An overhaul at ING Direct
will mean plans to automate the back office and upgrade third party portals will happen more quickly, says its head of distribution.
ING has overhauled its entire infrastructure by transferring its systems into a private cloud – the first bank in Australia to do so.
The 12-month project, called Zero Touch, aims to simplify the company’s production environment by providing new computing, network and storage infrastructure.
The company went from 400 servers down to 80 in a move which is being replicated in ING branches over the world.
Executive director of distribution Lisa Claes
told Australian Broker
that, much like re-enforcing the foundations of a house before building another storey, the company had to re-platform all the underpinning foundational systems before it could move forward with other innovations.
“By making our infrastructure way more efficient and stronger, what will follow is that our development capability – speed and quality – should be able to run and deliver more initiatives...It may not sound very sexy but it will allow us to do sexier things."
ING can now give a larger slice of the budget pie to development activities rather than spending IT resources on housekeeping, Claes said.
For brokers, this will mean plans to automate the back office and upgrade third party portals will happen sooner rather than later.
“As we now don’t have to spend time and money updating our 800 servers, we’ll now be able to re-deploy those resources into automating the back office. We’ve got a competitive front end offering but we’ve been very keen to automate credit approval processing and update the processes that go on behind the scenes after an application has been lodged.

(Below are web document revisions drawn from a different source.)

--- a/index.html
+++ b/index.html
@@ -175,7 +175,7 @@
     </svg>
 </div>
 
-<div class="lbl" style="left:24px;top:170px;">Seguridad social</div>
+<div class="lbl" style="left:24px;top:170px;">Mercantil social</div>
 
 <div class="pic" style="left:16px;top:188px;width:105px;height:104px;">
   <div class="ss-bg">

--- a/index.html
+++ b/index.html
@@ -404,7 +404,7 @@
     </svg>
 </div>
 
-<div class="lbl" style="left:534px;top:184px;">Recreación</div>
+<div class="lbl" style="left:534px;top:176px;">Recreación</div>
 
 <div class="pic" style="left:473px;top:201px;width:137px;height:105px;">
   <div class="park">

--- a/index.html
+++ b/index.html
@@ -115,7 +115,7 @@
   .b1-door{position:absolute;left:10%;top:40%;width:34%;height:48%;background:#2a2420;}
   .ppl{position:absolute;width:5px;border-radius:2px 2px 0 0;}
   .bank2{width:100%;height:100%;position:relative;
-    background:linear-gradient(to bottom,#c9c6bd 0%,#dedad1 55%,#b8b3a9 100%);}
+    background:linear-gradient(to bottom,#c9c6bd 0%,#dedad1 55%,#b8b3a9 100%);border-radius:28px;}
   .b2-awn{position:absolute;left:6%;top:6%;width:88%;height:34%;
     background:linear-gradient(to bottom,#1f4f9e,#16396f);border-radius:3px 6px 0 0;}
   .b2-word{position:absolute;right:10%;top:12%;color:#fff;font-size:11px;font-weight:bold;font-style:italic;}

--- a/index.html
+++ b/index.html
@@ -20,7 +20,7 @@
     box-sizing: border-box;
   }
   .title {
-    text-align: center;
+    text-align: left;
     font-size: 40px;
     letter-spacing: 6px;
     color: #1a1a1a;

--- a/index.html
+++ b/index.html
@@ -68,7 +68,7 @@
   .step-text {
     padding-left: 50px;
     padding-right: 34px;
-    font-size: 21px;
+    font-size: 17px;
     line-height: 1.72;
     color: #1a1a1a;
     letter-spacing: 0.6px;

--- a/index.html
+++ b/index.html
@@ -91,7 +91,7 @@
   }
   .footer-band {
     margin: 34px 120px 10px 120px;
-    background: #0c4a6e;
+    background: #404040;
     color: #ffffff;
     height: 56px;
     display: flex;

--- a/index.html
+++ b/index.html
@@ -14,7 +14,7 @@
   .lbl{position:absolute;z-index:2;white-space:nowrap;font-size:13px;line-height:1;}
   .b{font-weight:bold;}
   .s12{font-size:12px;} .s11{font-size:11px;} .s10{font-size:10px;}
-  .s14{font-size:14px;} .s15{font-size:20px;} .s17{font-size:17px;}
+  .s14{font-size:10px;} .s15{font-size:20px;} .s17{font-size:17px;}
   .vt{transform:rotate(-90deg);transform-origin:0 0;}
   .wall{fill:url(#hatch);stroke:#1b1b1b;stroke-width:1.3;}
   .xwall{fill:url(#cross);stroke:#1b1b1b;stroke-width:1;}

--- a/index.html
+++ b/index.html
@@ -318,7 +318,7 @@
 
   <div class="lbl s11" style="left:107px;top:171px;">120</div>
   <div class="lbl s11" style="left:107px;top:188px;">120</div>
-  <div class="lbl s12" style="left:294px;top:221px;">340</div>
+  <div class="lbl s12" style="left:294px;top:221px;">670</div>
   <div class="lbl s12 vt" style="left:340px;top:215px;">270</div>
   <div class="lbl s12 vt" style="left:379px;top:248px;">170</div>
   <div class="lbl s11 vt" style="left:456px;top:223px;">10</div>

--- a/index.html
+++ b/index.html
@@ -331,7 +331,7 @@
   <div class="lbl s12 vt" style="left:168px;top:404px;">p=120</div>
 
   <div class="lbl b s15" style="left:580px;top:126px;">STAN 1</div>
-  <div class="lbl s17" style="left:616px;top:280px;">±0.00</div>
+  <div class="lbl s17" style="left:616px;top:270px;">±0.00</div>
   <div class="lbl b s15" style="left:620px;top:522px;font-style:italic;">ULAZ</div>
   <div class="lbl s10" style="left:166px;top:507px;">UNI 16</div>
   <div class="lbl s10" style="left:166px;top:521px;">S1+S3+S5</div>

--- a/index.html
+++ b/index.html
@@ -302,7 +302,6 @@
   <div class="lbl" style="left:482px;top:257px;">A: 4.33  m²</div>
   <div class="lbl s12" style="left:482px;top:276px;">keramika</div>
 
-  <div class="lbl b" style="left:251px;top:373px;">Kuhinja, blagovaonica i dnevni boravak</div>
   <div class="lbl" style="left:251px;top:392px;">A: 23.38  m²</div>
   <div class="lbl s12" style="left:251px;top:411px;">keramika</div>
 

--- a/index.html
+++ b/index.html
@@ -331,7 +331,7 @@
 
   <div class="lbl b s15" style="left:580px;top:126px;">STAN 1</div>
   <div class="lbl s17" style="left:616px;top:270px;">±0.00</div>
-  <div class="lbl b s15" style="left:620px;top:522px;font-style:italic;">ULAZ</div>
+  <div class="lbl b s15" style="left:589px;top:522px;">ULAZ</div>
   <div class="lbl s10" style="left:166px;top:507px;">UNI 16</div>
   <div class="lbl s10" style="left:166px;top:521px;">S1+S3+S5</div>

“That is something which is now very high on our shopping list and we’re going to start work on this year – a very good project,” Claes said.
ING is also looking at upgrading its third party portals, to give brokers greater and more intuitive self-service, she said.
Chief operating officer Simon Andrews said in the short term the project will have an immediate impact on the bank's operational capability and in the medium to long term its 1.5 million customers should see a benefit too.
“For customers, this translates into improved service standards and an increased capacity for the bank to deliver product and service enhancements,” he said.
“We see cloud technology as a real enabler. Completing the project has opened up space for us to innovate and create rather than simply operate and maintain the supporting infrastructure.”
And as Claes puts it: “It’s not something that customers should and do think about, but it’s vital housekeeping. It’s painful to do at the time, but a bit like maintaining a car, if you don’t do it you can have unpleasant unforeseen consequences, but if you plan in advance you can drive it faster down the highway.”